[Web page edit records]
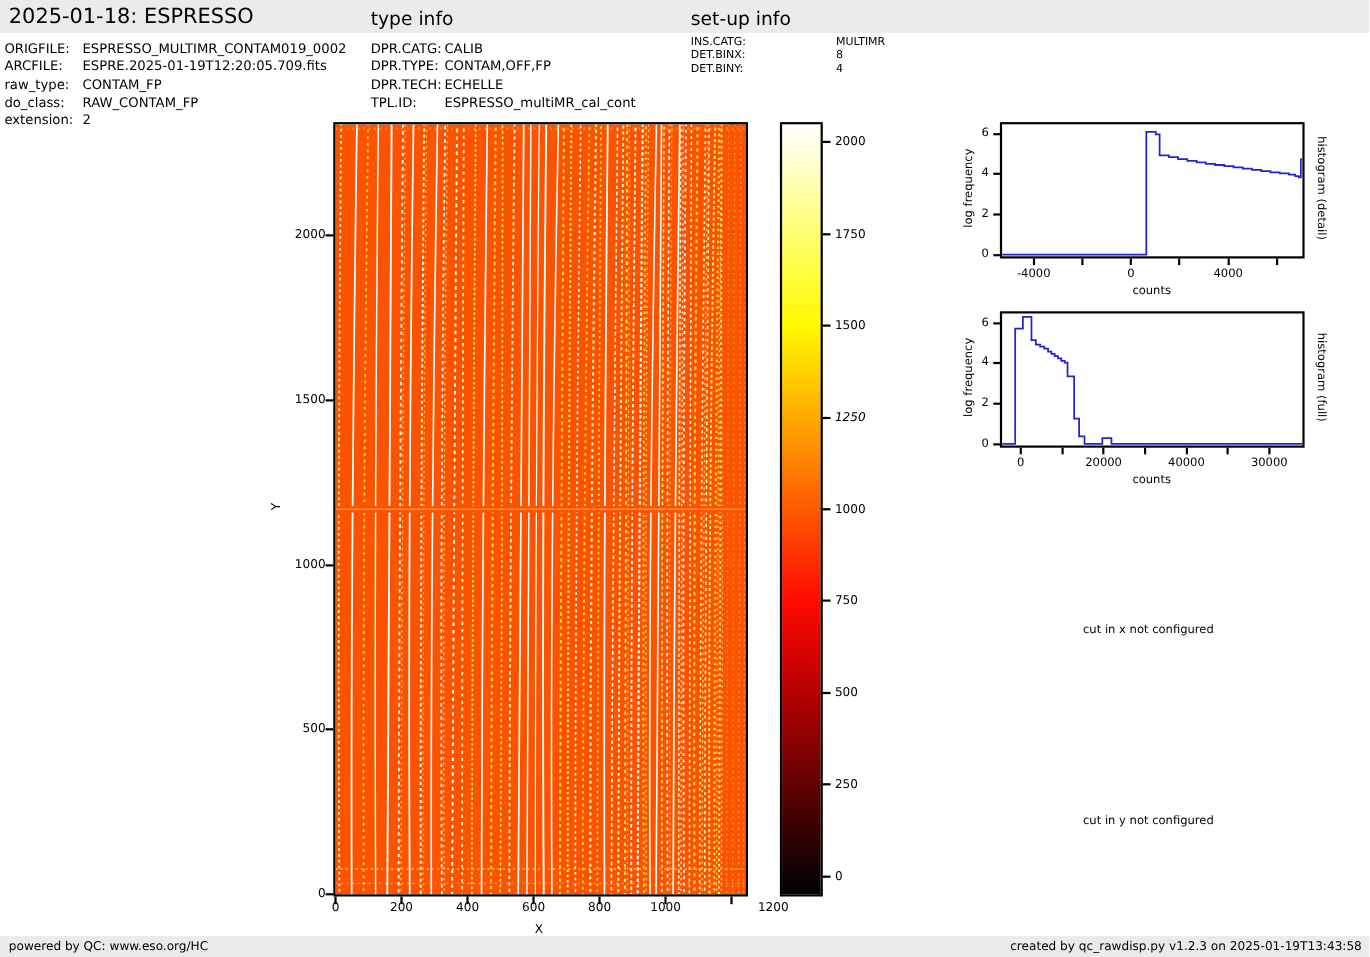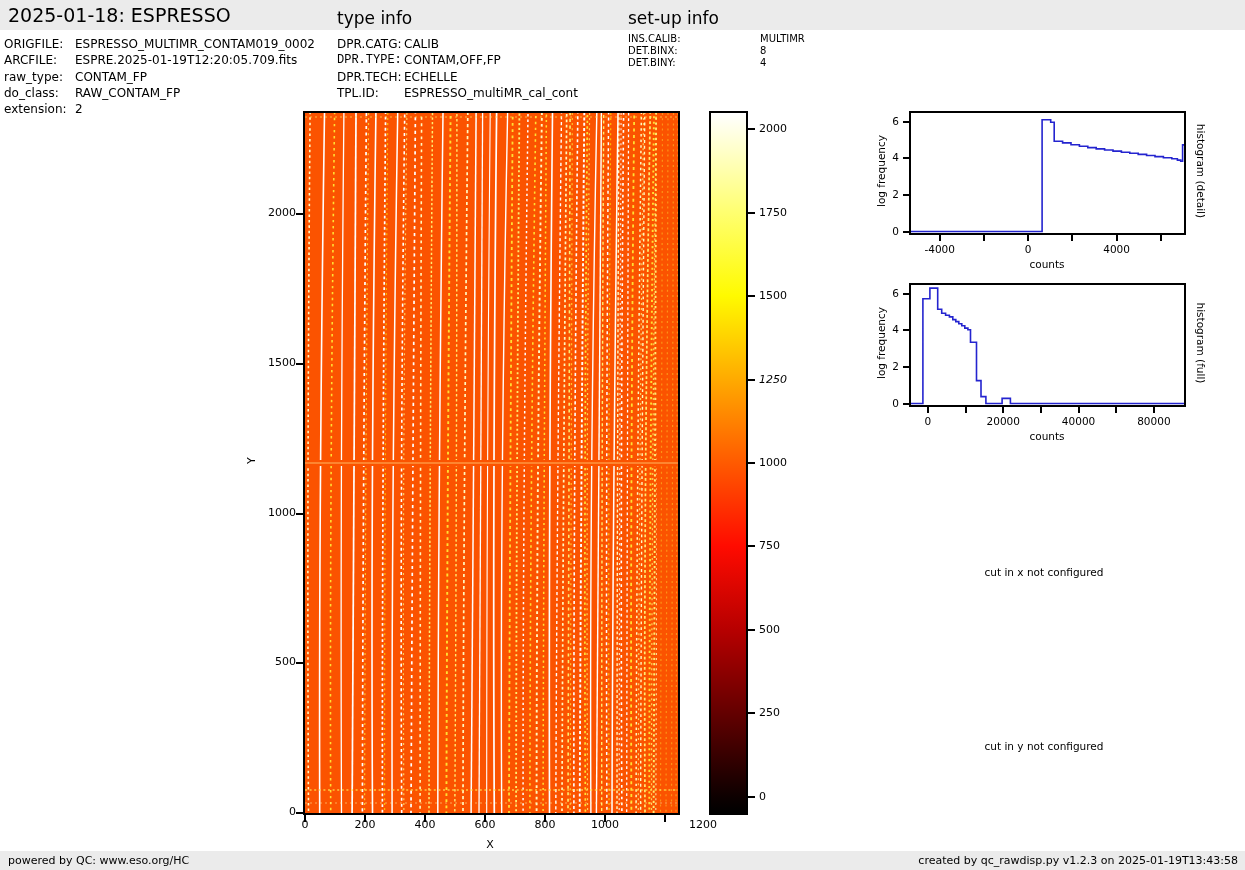"INS.CALIB:" span.kv-label { text: INS.CALIB -> INS.CATG }
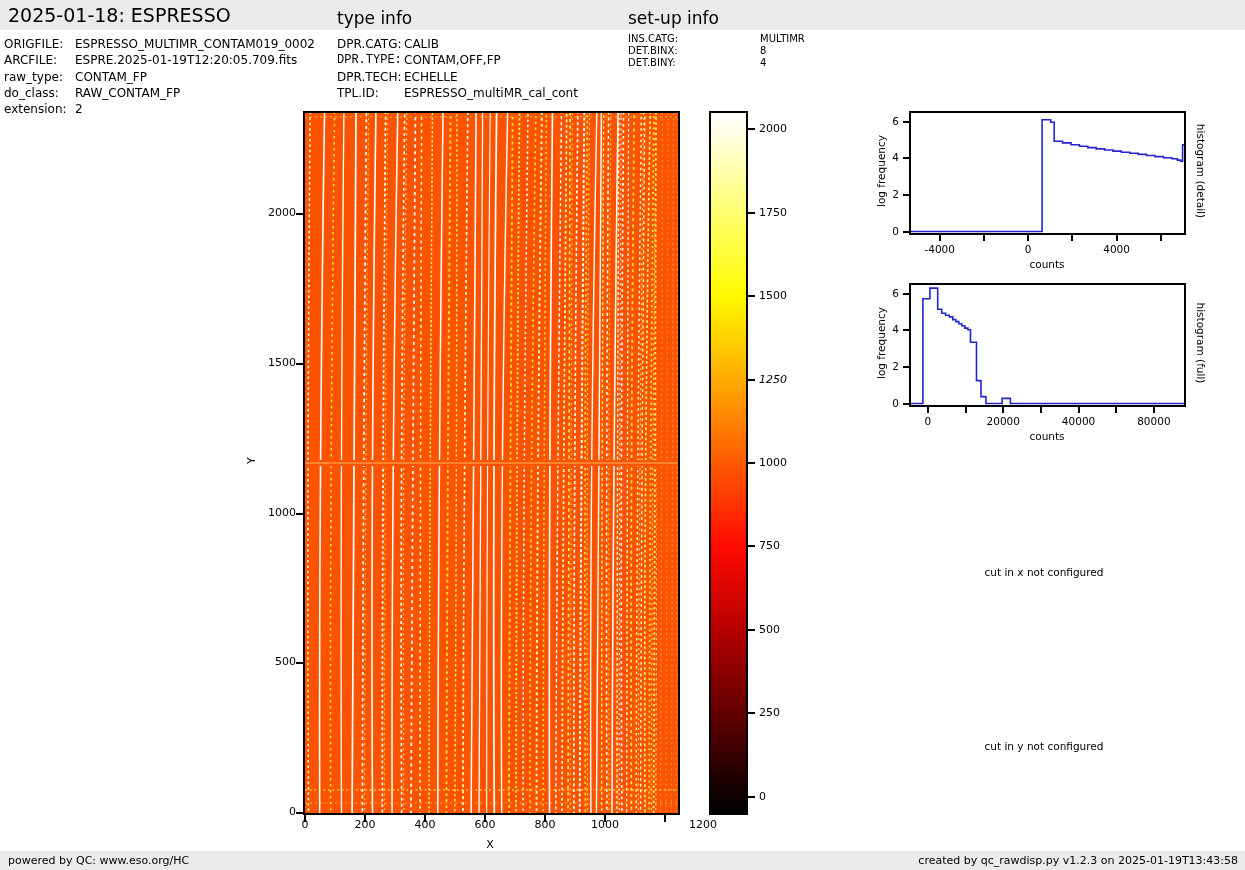"DPR.TYPE:" span.kv-label { font-family: Liberation Mono, monospace -> none }
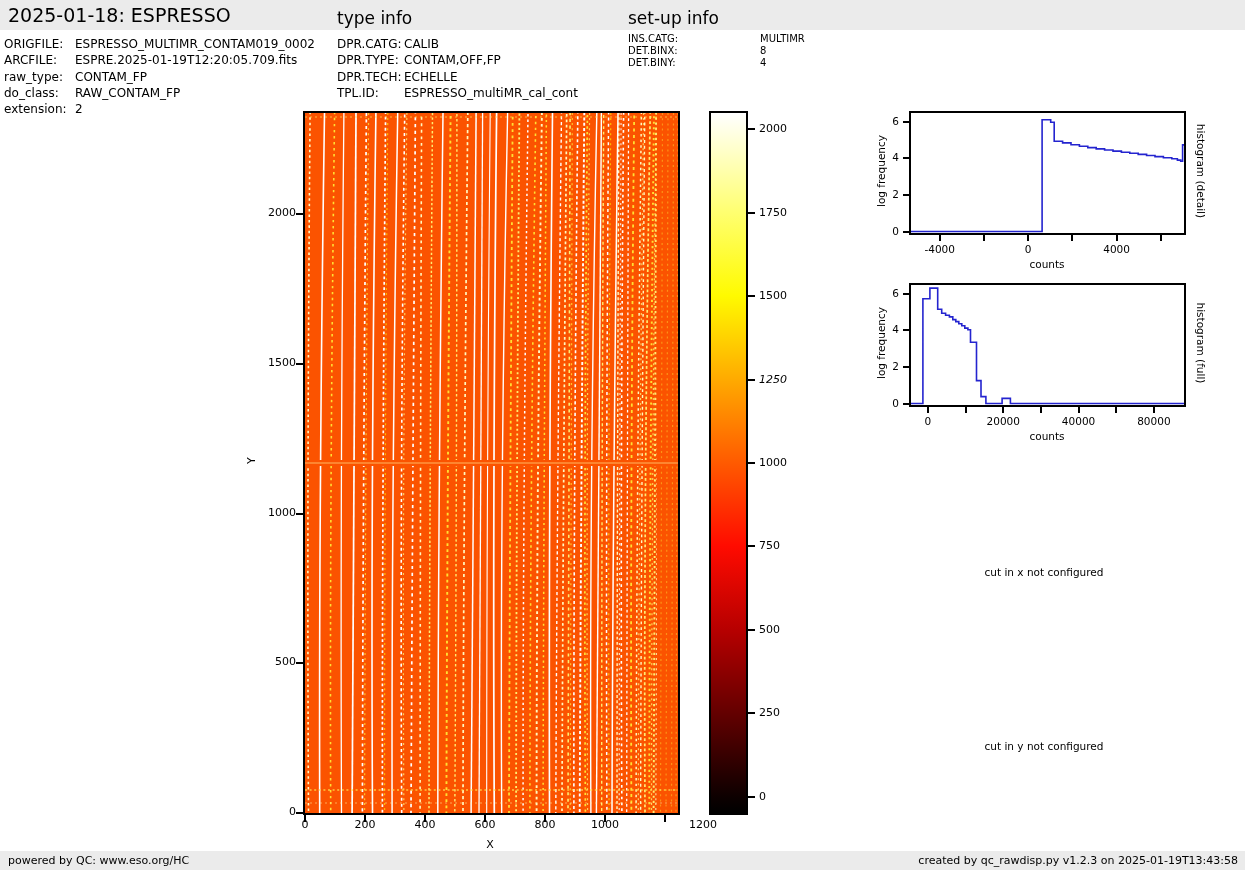"80000" div { text: 80000 -> 30000 }
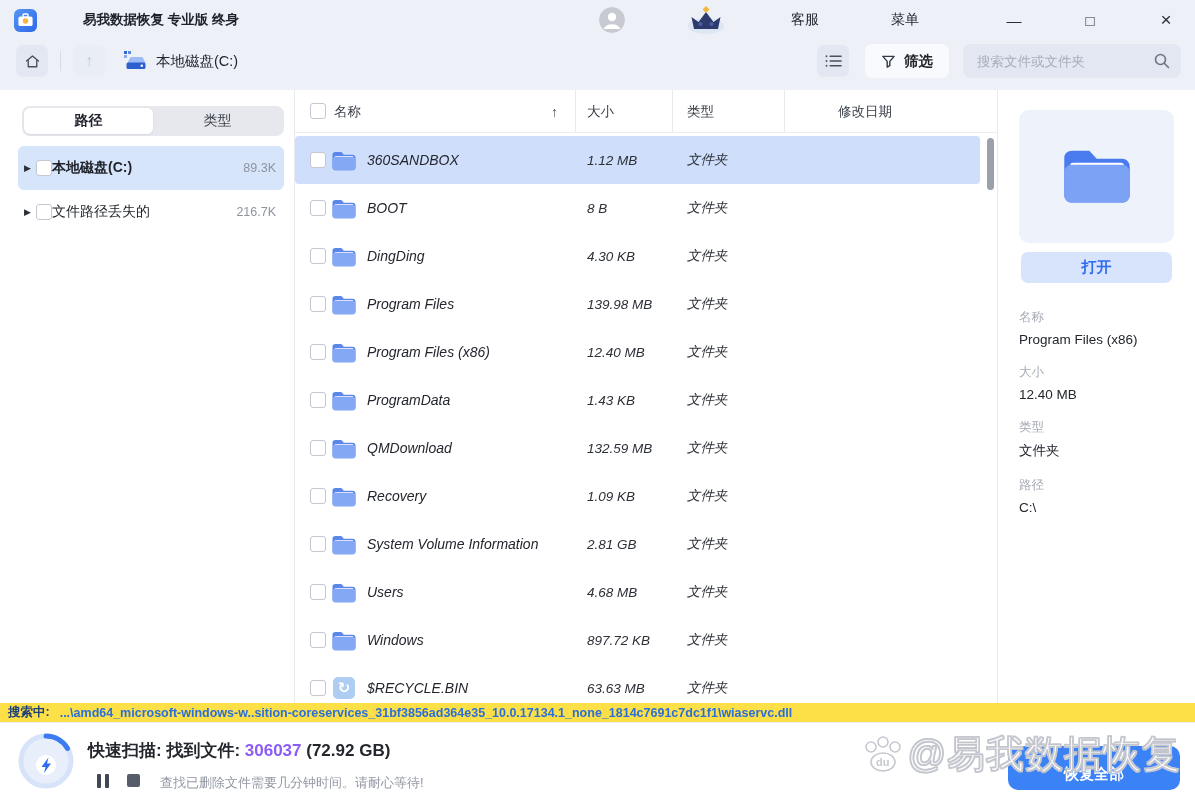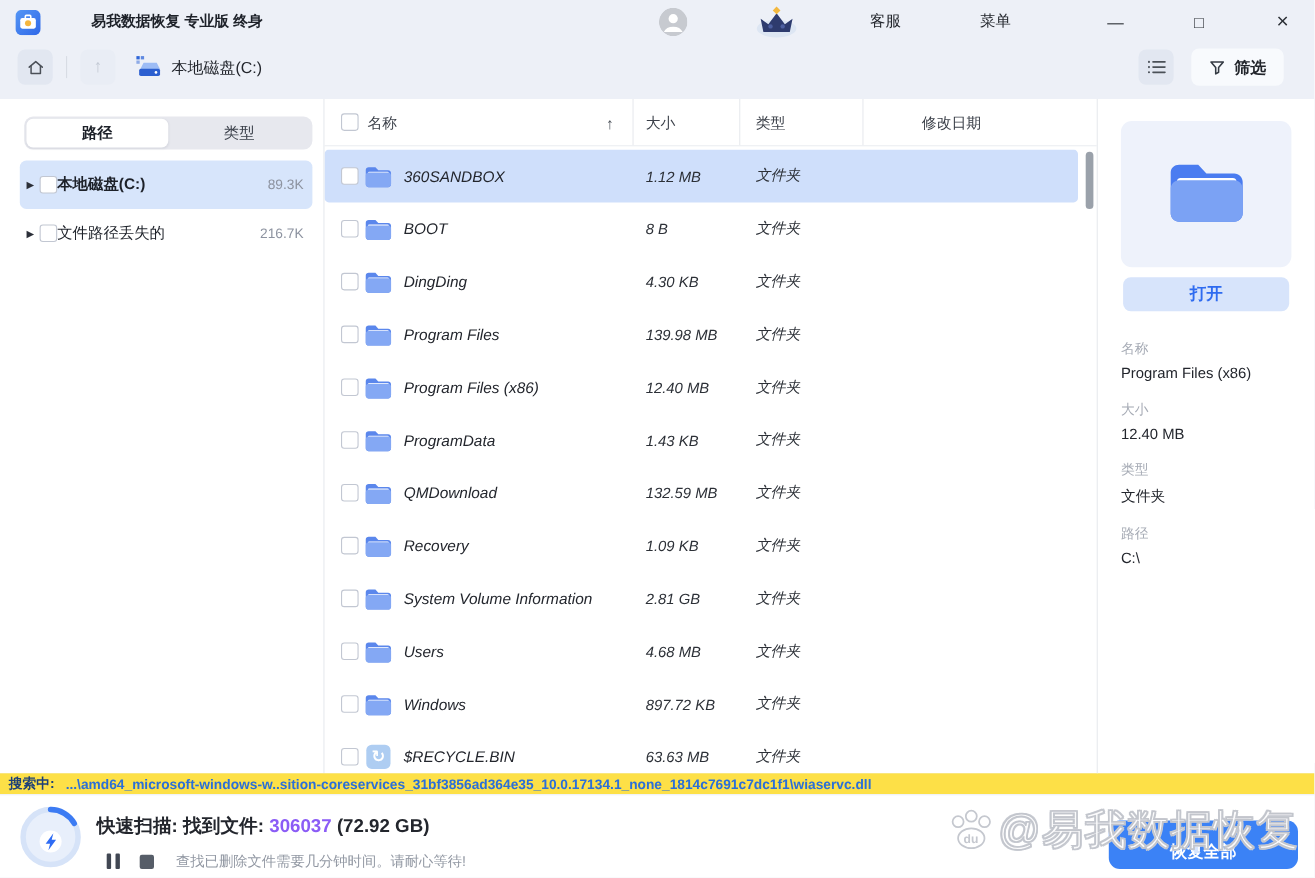"搜索文件或文件夹" span.searchbox { html: none -> <span> <input> <span> <svg> <circle></circle> <line></line> </svg> </span> </span> }
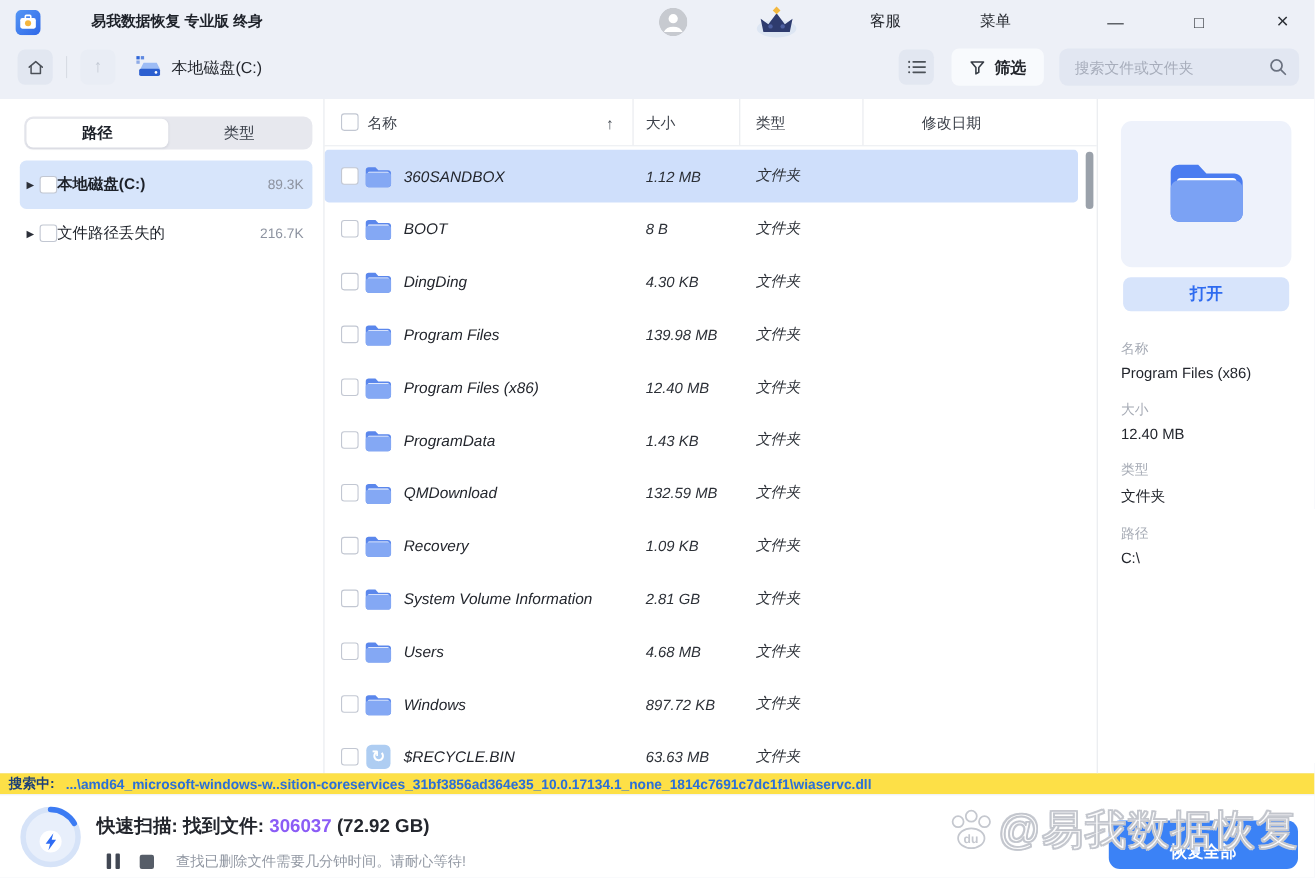"查找已删除文件需要几分钟时间。请耐心等待!" .sub-line { align-items: center -> none }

:: The problem ::
Leave the pictures out and repeat exactly the lines from the beginning of the records to the line bearing "html: none ->", both ends counted.

:: Task solution ::
"INS.CALIB:" span.kv-label { text: INS.CALIB -> INS.CATG }
"DPR.TYPE:" span.kv-label { font-family: Liberation Mono, monospace -> none }
"80000" div { text: 80000 -> 30000 }
"搜索文件或文件夹" span.searchbox { html: none -> <span> <input> <span> <svg> <circle></circle> <line></line> </svg> </span> </span> }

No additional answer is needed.